Firstly, I’m going to preface this posting with an apology, I don’t know how to protect my kids from this new threat. I’ve talked about the dangers of drugs until I’ve grown hoarse, and they’ve grown bored, and they are some pretty well educated kids on the dangers and realities of drug abuse. But when the FDA reports that 2.4 million American teens have used dextromethorphan (the active ingredient in a number of cough and cold medication) I’m not to sure how much effect my words can have; I mean surely at least some of those parents had warned their kids about the dangers of drugs too!?!
Dextromethorphan (DXM) when taken in large quantities can cause euphoria, slight hallucinations, slurred speech and uncoordination, and when taken in very large quantities can cause out of body experiences like with ketamine or PCP; and in a new and disturbing trend, street dealers have started selling pure DXM in capsule form.
A quick browse on the web should be enough to scare parents, and all the information needed on how to use DXM, how to extract it, which brands to buy, the dosage by body weight…everything is there. If only kids worked as hard in biology as they do at self pharmacology!

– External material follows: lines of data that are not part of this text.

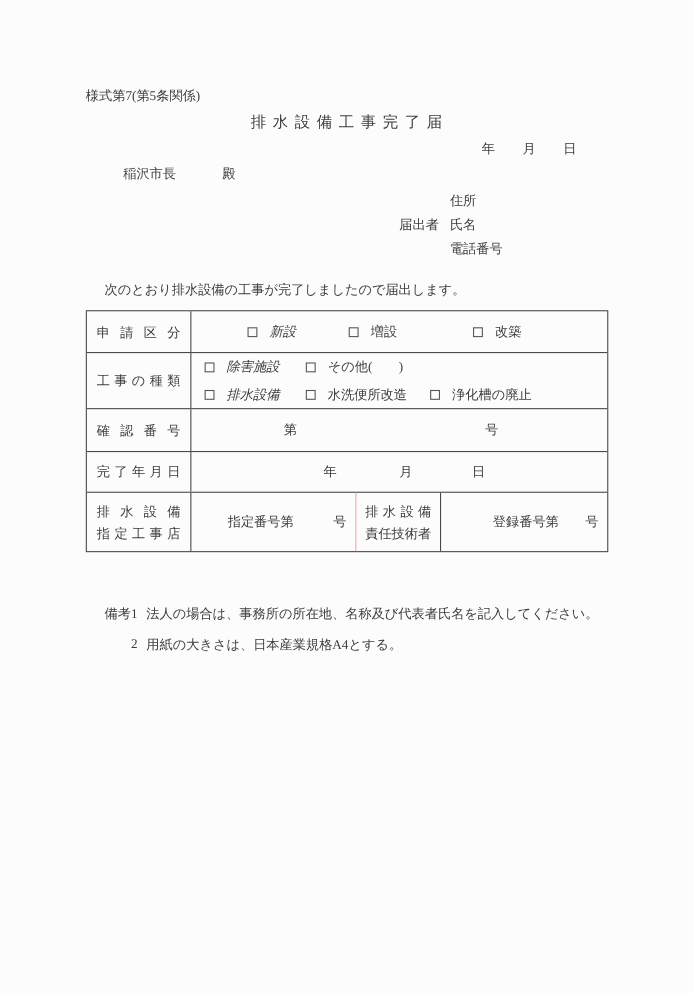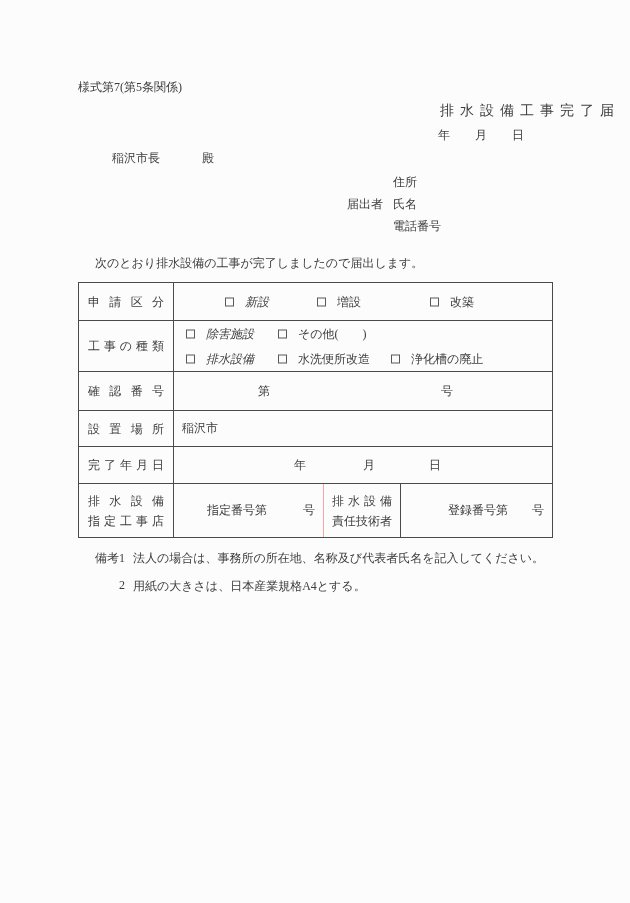"排水設備工事完了届" .doc-title { right: 10px -> 0; text-align: right -> center }
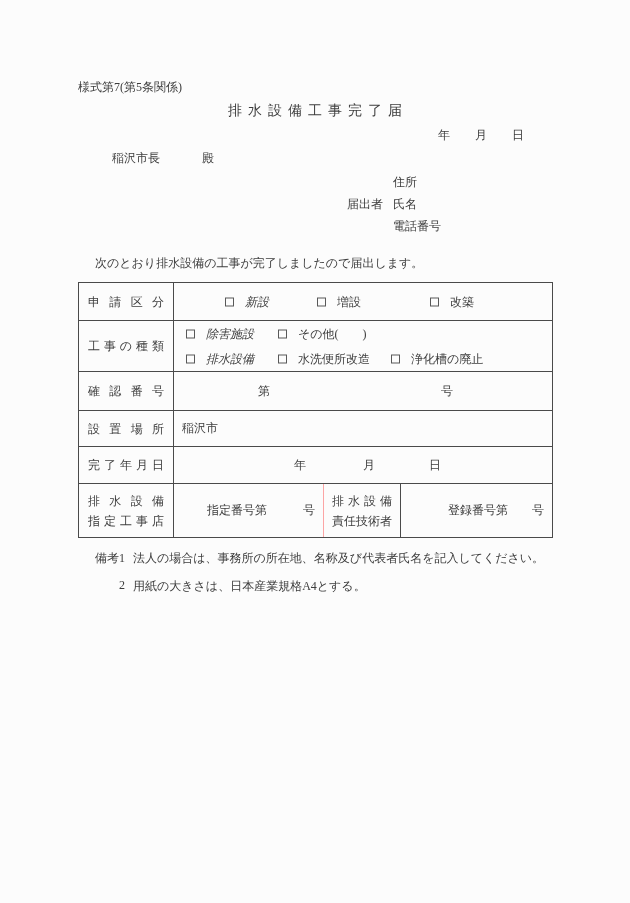"届出者" .submitter-col1 { margin-left: none -> 16px }
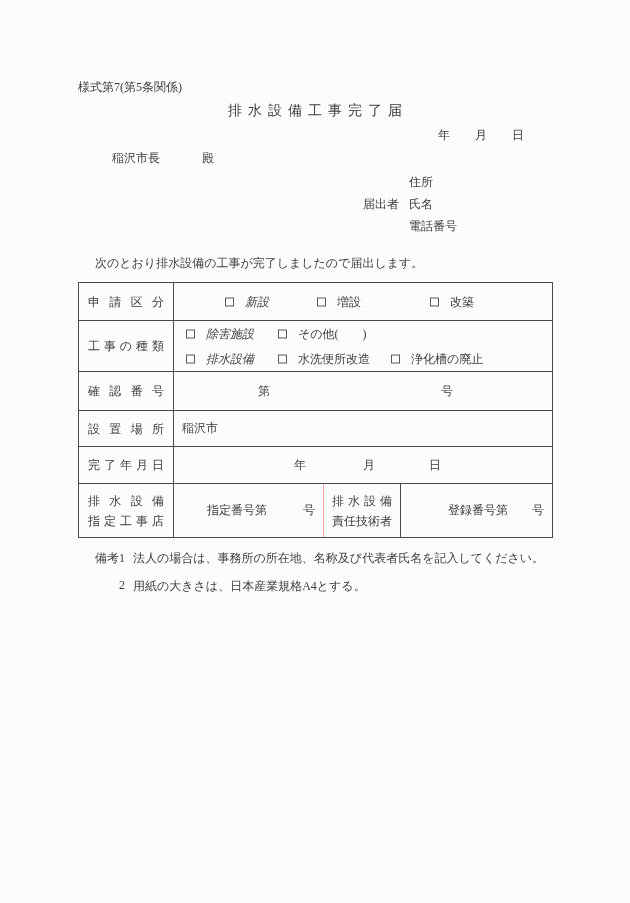"設 置 場 所" div.trow { html: <div> <div> <span>設 置 場 所</span> </div> <div> <span>稲沢市</span> </div> </div> -> none }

The FDA reports that at least 5 kids have died from overdose, it can cause brain damage, seizures and heart arrhythmia, and the really scary part is that nobody really knows what the long term consequences of this drug will be. Kids are taking it and they’re taking a lot of it, and it’s probably going to do them a lot of harm. Common parental guidelines suggest watching the medicine cabinet, and watching for intoxicated behavior, but how much does this really do? The amount needed to get high is more than most people stock in their medicine cabinet, and kids are pretty good about hiding things when they want to?
I guess it just comes down to being involved in your kid’s lives, to watching for the warning signs, being ready to help, and hoping for the best. Good luck to parents everywhere, and this is just one more thing to add to that long list of worries.